We hit the jetty by 7:30 AM and were anchored by 8 AM (couldn't find a rock to snag to save our life) and fishing. Some guys next to us were chumming up the sheepies with barnacles and fishing fiddlers with success. One guy in the boat managed 9 himself over the 2 hrs we were anchored. His other buddies boated another 5-6. The FIL weighted up his rig more and tossed it near their chum slick and robbed this huge slab of a sheepie. It was a good 7lbs and nearly as wide as our ice box!








We pulled anchor and went to a creek that last week I had lost two drum and a flounder near the oyster bars. I preceeded to lose another drum and flounder there as well. One fish hit a mud minnow so hard it tore free from the hook even though the baitrunner was in free spool with minumum resistance. The other bait, mullet, was taken for a ride before the leader snagged the oysters and pulled the bait free from the fish's mouth. That mullet had the tell-tale criss-cross lacerations of a doormat flounder.

After a good 1.5hrs the MIL managed to negotiate a lunch stop at Down the Hatch. We agreed for a short stop to replenish spirits with beer and burgers but, one beer led to another and we ended up 3 beers down, buzzed, well fed, and minutes from dead low tide. We swore when we saw the time and tide and chugged the boat out to our favorite channel and disappearing island. We went over so fast I lost my hair tie overboard, so you may notiuce a Jesus-like figure in the pictures. No Jehova witnesses, it aint the rapture, just the "capn" fishing away.

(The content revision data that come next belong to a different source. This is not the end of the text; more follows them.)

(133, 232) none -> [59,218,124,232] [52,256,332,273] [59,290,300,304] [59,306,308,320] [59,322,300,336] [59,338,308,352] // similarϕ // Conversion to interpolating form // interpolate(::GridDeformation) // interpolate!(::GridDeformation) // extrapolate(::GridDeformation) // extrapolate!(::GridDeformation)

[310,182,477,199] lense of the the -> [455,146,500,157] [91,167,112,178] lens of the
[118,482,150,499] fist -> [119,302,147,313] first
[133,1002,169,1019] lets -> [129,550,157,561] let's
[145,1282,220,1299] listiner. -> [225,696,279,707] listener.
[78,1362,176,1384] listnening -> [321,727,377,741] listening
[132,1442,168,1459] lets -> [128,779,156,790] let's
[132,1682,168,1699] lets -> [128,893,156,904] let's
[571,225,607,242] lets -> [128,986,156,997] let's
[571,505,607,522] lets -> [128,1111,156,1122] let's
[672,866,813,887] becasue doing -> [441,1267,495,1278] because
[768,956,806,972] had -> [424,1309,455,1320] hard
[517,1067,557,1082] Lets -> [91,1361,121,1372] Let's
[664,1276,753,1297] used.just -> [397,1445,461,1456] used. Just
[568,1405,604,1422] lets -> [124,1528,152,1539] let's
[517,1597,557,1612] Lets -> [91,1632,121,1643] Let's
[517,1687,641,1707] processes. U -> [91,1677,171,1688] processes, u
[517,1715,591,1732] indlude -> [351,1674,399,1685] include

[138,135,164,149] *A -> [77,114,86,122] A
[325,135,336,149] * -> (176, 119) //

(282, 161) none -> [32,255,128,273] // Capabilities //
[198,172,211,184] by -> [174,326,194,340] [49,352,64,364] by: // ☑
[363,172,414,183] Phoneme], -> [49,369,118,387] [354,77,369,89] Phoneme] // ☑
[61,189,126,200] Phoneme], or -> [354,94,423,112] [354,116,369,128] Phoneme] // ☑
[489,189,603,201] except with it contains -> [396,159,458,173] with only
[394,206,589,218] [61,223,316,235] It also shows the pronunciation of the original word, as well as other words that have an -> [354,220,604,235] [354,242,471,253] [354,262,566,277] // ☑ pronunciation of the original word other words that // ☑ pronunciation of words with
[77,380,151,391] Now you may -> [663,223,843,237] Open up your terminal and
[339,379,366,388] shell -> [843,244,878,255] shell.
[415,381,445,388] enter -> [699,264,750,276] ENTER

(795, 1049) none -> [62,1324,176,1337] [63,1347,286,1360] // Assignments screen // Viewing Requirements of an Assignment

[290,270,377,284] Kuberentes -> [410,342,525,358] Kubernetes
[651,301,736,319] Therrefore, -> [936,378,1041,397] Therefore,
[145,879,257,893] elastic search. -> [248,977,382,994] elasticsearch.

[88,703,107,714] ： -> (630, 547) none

It was 1 hr away from dead low tide and we felt pretty pessemistic about our prospects. After a good 45 minutes I managed one tiny, I mean tiny, flounder on a finger mullet. He was only 50% bigger than the 4" mullet he ate. He self released as I fiddled with the hook and my skunk was washed from the boat.

We pulled anchor and moved down the channel closer to the river and set up in the middle of the channel so we could fish the oyster bar and drop off on one side and the pothole bearing sand flats on the opposite. The FIL cast out for the drop off and before he could even reel in the slack the fish had done it for him.








We were unsure of what the fish was, but the head shakes and huge boil on a flat let us know it was large. We quickly reeled in the other lines since this fish was in control on his light tackle. After a while we finally had color; just what we were here for, red drum. He brought the fish boatside and I netted the fish.
























This fish was barely in slot (26 7/8") and fat. It was also a testament to the strength of these fish. Inside the fish's gill plate was a Cotee wild eyes 1/4 oz jig head embedded in its gills. 








The area was scarred over and apparently had not killed the fish. Gives you something to think about next time you gill hook a fish. Snip the line, revive him well and someone else can boat him later. However, we were hungry so this monster joined the sheepie in the box.

We quickly got our lines out and it was surreal. As soon as your bait touched bottom your lines was peeling off and you had to set the drag and begin the fight. If it wasn't a nice drum, it was baby gag groupers, juvie 12-14" gag groupers and 20" blues. Our bent rods had attracted attention and two boats set up on either side off us and managed to hook 7 drum and land 4 between them. We lost more drum than we could number and lost count of the grouper and blues.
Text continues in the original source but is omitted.